About this task.
Exact copies of all the entries are required.

(Collection entries)
- - - - -
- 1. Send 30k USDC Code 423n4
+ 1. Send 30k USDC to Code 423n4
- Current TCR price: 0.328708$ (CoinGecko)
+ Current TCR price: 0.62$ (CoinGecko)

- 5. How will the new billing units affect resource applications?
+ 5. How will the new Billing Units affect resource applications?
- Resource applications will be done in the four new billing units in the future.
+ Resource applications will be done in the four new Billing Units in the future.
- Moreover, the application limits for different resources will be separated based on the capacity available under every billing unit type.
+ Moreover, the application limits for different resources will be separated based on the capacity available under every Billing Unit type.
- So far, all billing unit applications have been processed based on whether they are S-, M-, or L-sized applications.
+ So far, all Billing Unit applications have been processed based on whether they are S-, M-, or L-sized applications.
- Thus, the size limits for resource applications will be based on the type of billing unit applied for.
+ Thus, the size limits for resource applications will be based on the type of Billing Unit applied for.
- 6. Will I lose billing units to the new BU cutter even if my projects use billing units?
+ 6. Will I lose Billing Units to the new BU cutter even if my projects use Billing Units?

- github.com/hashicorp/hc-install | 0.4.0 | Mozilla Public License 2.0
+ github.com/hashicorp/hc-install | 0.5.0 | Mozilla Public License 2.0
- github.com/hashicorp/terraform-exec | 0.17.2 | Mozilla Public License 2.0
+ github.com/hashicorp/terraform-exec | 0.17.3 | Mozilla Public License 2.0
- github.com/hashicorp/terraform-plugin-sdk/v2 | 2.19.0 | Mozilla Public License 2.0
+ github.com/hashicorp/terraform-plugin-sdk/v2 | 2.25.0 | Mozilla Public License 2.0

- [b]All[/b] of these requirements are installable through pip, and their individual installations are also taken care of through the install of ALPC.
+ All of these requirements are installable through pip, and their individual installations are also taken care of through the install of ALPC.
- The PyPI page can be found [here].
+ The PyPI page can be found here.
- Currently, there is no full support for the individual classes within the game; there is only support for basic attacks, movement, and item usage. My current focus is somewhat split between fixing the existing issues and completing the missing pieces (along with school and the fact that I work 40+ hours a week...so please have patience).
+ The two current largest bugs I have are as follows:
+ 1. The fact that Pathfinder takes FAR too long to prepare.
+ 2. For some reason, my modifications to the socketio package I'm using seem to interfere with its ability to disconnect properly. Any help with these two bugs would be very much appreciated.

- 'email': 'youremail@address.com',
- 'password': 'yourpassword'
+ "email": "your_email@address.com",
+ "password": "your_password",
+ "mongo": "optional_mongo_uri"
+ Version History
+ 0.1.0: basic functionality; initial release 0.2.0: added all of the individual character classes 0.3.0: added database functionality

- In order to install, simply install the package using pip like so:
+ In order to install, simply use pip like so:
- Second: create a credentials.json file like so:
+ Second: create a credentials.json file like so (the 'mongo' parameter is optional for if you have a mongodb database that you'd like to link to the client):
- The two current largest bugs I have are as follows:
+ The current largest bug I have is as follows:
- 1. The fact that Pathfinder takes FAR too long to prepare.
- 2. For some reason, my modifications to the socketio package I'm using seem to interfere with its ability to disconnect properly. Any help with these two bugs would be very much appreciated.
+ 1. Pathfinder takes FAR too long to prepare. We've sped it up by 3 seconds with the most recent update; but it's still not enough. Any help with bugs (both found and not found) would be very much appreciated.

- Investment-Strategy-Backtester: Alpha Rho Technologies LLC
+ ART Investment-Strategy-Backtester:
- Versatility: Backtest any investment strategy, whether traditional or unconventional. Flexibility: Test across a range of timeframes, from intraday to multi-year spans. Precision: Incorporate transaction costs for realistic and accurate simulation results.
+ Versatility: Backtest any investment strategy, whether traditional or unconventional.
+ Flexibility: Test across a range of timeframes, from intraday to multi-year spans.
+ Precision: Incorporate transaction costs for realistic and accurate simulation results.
- - - - -
Exercise response.
- 1. Send 30k USDC Code 423n4
+ 1. Send 30k USDC to Code 423n4
- Current TCR price: 0.328708$ (CoinGecko)
+ Current TCR price: 0.62$ (CoinGecko)

- 5. How will the new billing units affect resource applications?
+ 5. How will the new Billing Units affect resource applications?
- Resource applications will be done in the four new billing units in the future.
+ Resource applications will be done in the four new Billing Units in the future.
- Moreover, the application limits for different resources will be separated based on the capacity available under every billing unit type.
+ Moreover, the application limits for different resources will be separated based on the capacity available under every Billing Unit type.
- So far, all billing unit applications have been processed based on whether they are S-, M-, or L-sized applications.
+ So far, all Billing Unit applications have been processed based on whether they are S-, M-, or L-sized applications.
- Thus, the size limits for resource applications will be based on the type of billing unit applied for.
+ Thus, the size limits for resource applications will be based on the type of Billing Unit applied for.
- 6. Will I lose billing units to the new BU cutter even if my projects use billing units?
+ 6. Will I lose Billing Units to the new BU cutter even if my projects use Billing Units?

- github.com/hashicorp/hc-install | 0.4.0 | Mozilla Public License 2.0
+ github.com/hashicorp/hc-install | 0.5.0 | Mozilla Public License 2.0
- github.com/hashicorp/terraform-exec | 0.17.2 | Mozilla Public License 2.0
+ github.com/hashicorp/terraform-exec | 0.17.3 | Mozilla Public License 2.0
- github.com/hashicorp/terraform-plugin-sdk/v2 | 2.19.0 | Mozilla Public License 2.0
+ github.com/hashicorp/terraform-plugin-sdk/v2 | 2.25.0 | Mozilla Public License 2.0

- [b]All[/b] of these requirements are installable through pip, and their individual installations are also taken care of through the install of ALPC.
+ All of these requirements are installable through pip, and their individual installations are also taken care of through the install of ALPC.
- The PyPI page can be found [here].
+ The PyPI page can be found here.
- Currently, there is no full support for the individual classes within the game; there is only support for basic attacks, movement, and item usage. My current focus is somewhat split between fixing the existing issues and completing the missing pieces (along with school and the fact that I work 40+ hours a week...so please have patience).
+ The two current largest bugs I have are as follows:
+ 1. The fact that Pathfinder takes FAR too long to prepare.
+ 2. For some reason, my modifications to the socketio package I'm using seem to interfere with its ability to disconnect properly. Any help with these two bugs would be very much appreciated.

- 'email': 'youremail@address.com',
- 'password': 'yourpassword'
+ "email": "your_email@address.com",
+ "password": "your_password",
+ "mongo": "optional_mongo_uri"
+ Version History
+ 0.1.0: basic functionality; initial release 0.2.0: added all of the individual character classes 0.3.0: added database functionality

- In order to install, simply install the package using pip like so:
+ In order to install, simply use pip like so:
- Second: create a credentials.json file like so:
+ Second: create a credentials.json file like so (the 'mongo' parameter is optional for if you have a mongodb database that you'd like to link to the client):
- The two current largest bugs I have are as follows:
+ The current largest bug I have is as follows:
- 1. The fact that Pathfinder takes FAR too long to prepare.
- 2. For some reason, my modifications to the socketio package I'm using seem to interfere with its ability to disconnect properly. Any help with these two bugs would be very much appreciated.
+ 1. Pathfinder takes FAR too long to prepare. We've sped it up by 3 seconds with the most recent update; but it's still not enough. Any help with bugs (both found and not found) would be very much appreciated.

- Investment-Strategy-Backtester: Alpha Rho Technologies LLC
+ ART Investment-Strategy-Backtester:
- Versatility: Backtest any investment strategy, whether traditional or unconventional. Flexibility: Test across a range of timeframes, from intraday to multi-year spans. Precision: Incorporate transaction costs for realistic and accurate simulation results.
+ Versatility: Backtest any investment strategy, whether traditional or unconventional.
+ Flexibility: Test across a range of timeframes, from intraday to multi-year spans.
+ Precision: Incorporate transaction costs for realistic and accurate simulation results.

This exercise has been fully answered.